Il n’existe pas d’exigence canadienne d’application générale imposant des mesures de récupération en vertu de la législation, des règles des commissions de valeurs mobilières ou des exigences de la TSX, et il n’y a pas de projet à cet effet. Cependant, les sociétés ouvertes canadiennes sont tenues de divulguer, s’il y a lieu, « les politiques et les décisions concernant l’ajustement ou la récupération des attributions, gains, paiements ou sommes à payer si l’objectif de performance ou la condition similaire sur lequel elles reposent est reformulé ou rajusté pour réduire les attributions, gains, paiements ou sommes à payer ».

Malgré l’absence d’une exigence de récupération s’appliquant de façon générale aux sociétés ouvertes canadiennes, nombre de groupes d’investisseurs canadiens d’influence, de fournisseurs de services aux actionnaires et d’investisseurs institutionnels ont publié des recommandations et des lignes directrices à cet égard. Les lignes directrices encouragent habituellement les sociétés canadiennes à envisager la mise en place de politiques de récupération à titre de pratique exemplaire. Bien que les sociétés canadiennes ne soient généralement pas tenues d’imposer un mécanisme de récupération, l’existence de telles dispositions est en croissance constante depuis plusieurs années.

Environ 87 % des sociétés incluses dans l’indice S&P/TSX 60, normalement des promoteurs de pratiques de gouvernance, ont indiqué dans leur plus récente circulaire d’information qu’elles ont instauré des politiques de récupération. En raison de la nature volontaire de cette mise en place, les émetteurs peuvent élaborer des politiques de récupération en fonction de leurs propres objectifs et de leur situation. Par contre, les émetteurs intercotés qui seront assujettis aux exigences du projet pourraient devoir revoir leurs politiques, entre autres pour supprimer l’exigence relative à la présence d’une inconduite pour l’application du processus de récupération, puisque le retraitement des états financiers sera le seul déclencheur de ce processus.

Pour de plus amples renseignements concernant l’état des politiques de récupération sur le marché canadien, consultez notre Bulletin Blakes de janvier 2014 intitulé Canadian Clawbacks: Increasing But Still Voluntary

PROCHAINES ÉTAPES

La période de consultation relative au projet se terminera le 30 août 2015. La SEC a proposé que les bourses américaines déposent le projet de règles visant la mise en place de la refonte du processus de récupération dans les 90 jours suivant la publication de la version définitive du projet. Les sociétés visées par ces règles, dont les émetteurs canadiens intercotés, seront tenues d’adopter des politiques de récupération conformes dans les 60 jours suivant la date à laquelle les règles de la bourse à laquelle elles sont inscrites entreront en vigueur.

Si le projet est adopté dans une forme essentiellement identique à sa forme actuelle, les émetteurs canadiens intercotés qui n’ont pas de politiques de récupération devront en mettre en place, alors que ceux qui en ont devront s’assurer qu’elles sont conformes, ce qui, dans certains cas indiqués ci-dessus, pourrait entraîner des modifications importantes aux politiques existantes.

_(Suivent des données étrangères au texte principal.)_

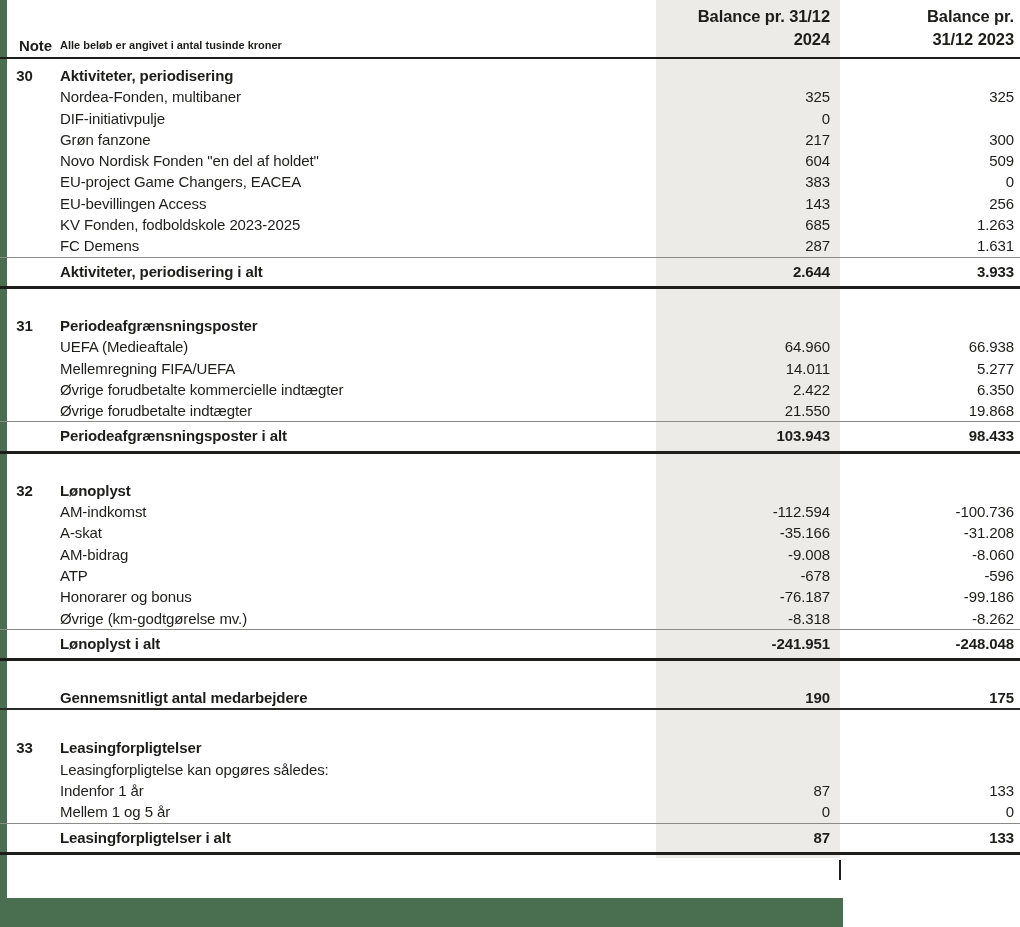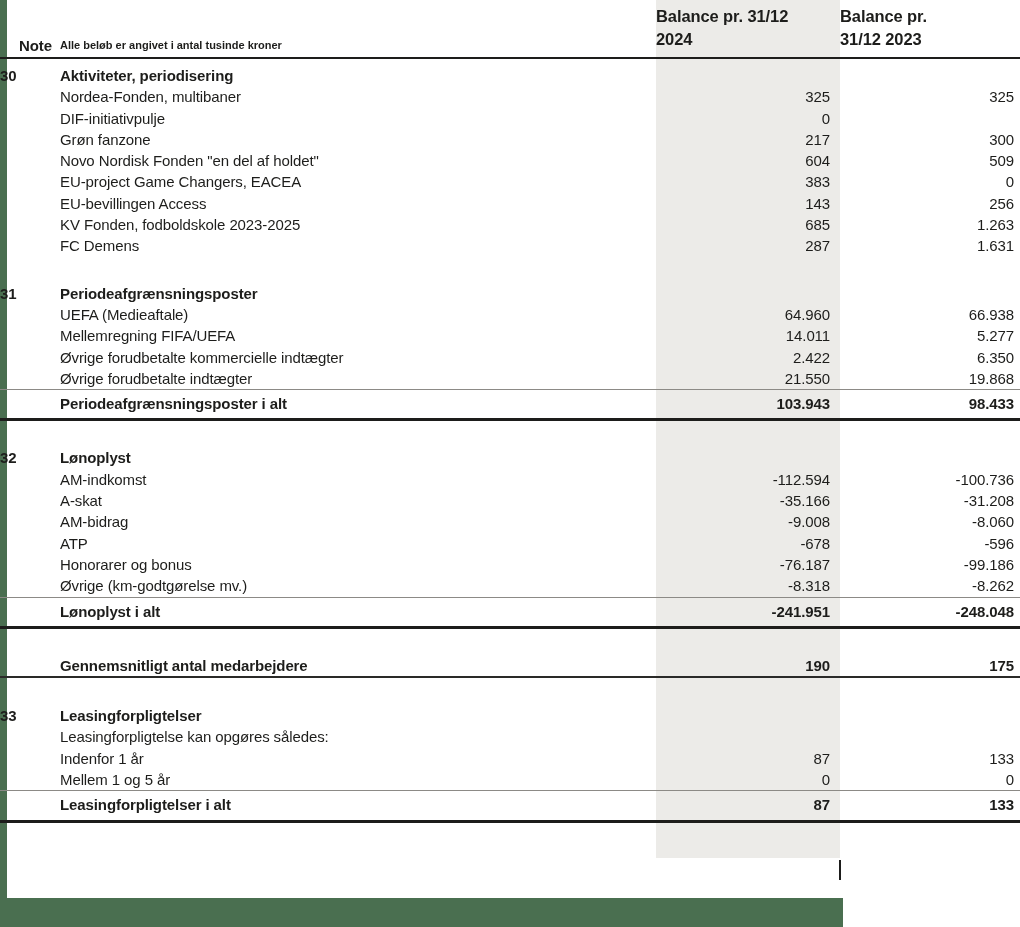"Balance pr. 31/12" .col-head { text-align: left -> right }
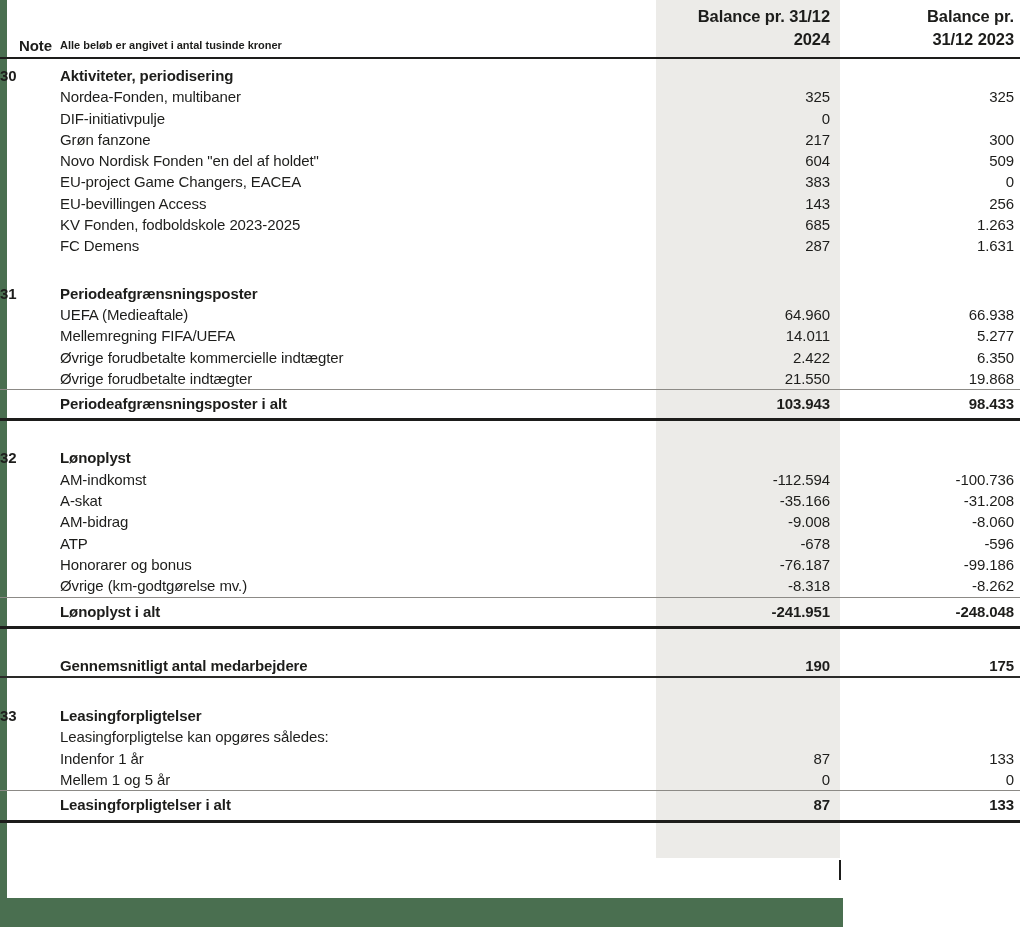"30" .cell-note { margin-left: none -> 8px; text-align: left -> center }
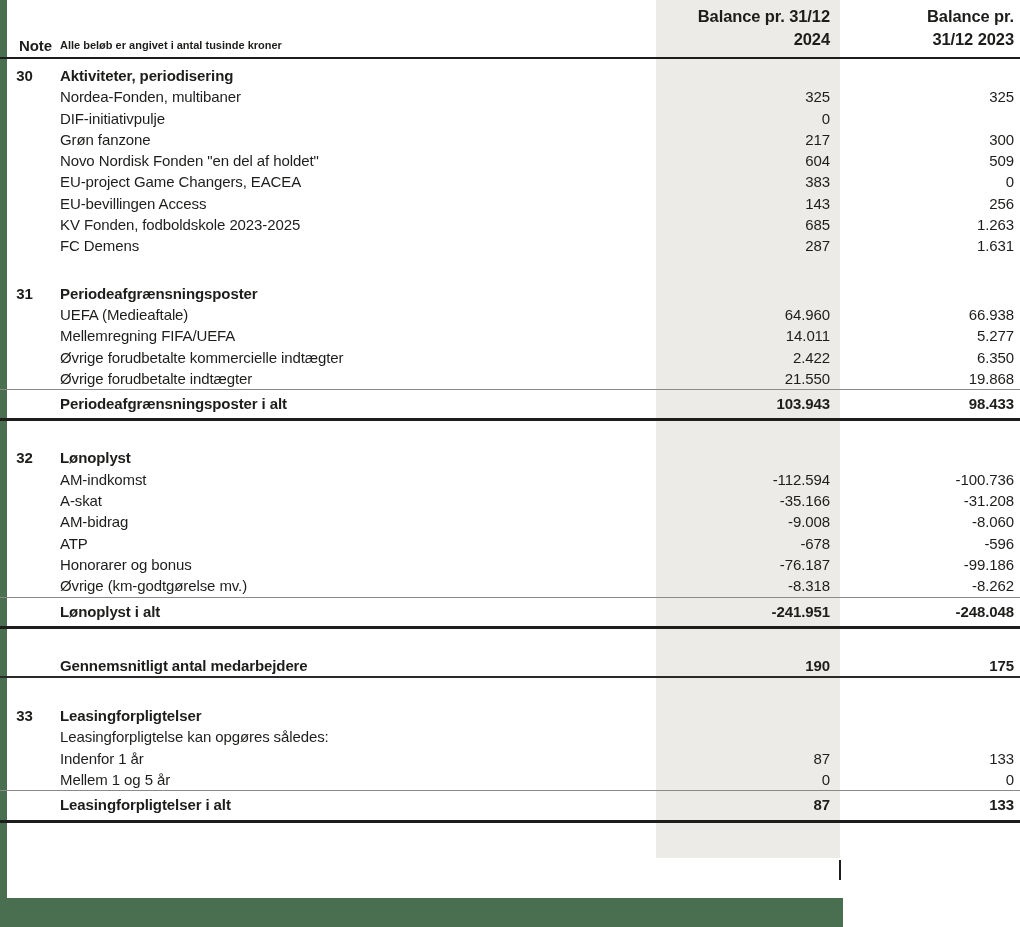"Aktiviteter, periodisering i alt" div.total-block { html: none -> <div> <div> <div></div> <div>Aktiviteter, periodisering i alt</div> <div>2.644</div> <div>3.933</div> </div> </div> }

À cet égard, après examen, nous constatons que seulement 25 % des sociétés incluses dans l’indice S&P/TSX 60 ont des politiques de récupération conformes aux modalités du projet (c’est-à-dire qu’elles exigent qu’un processus de récupération soit enclenché au seul motif qu’un émetteur a retraité ses états financiers pour corriger une erreur importante).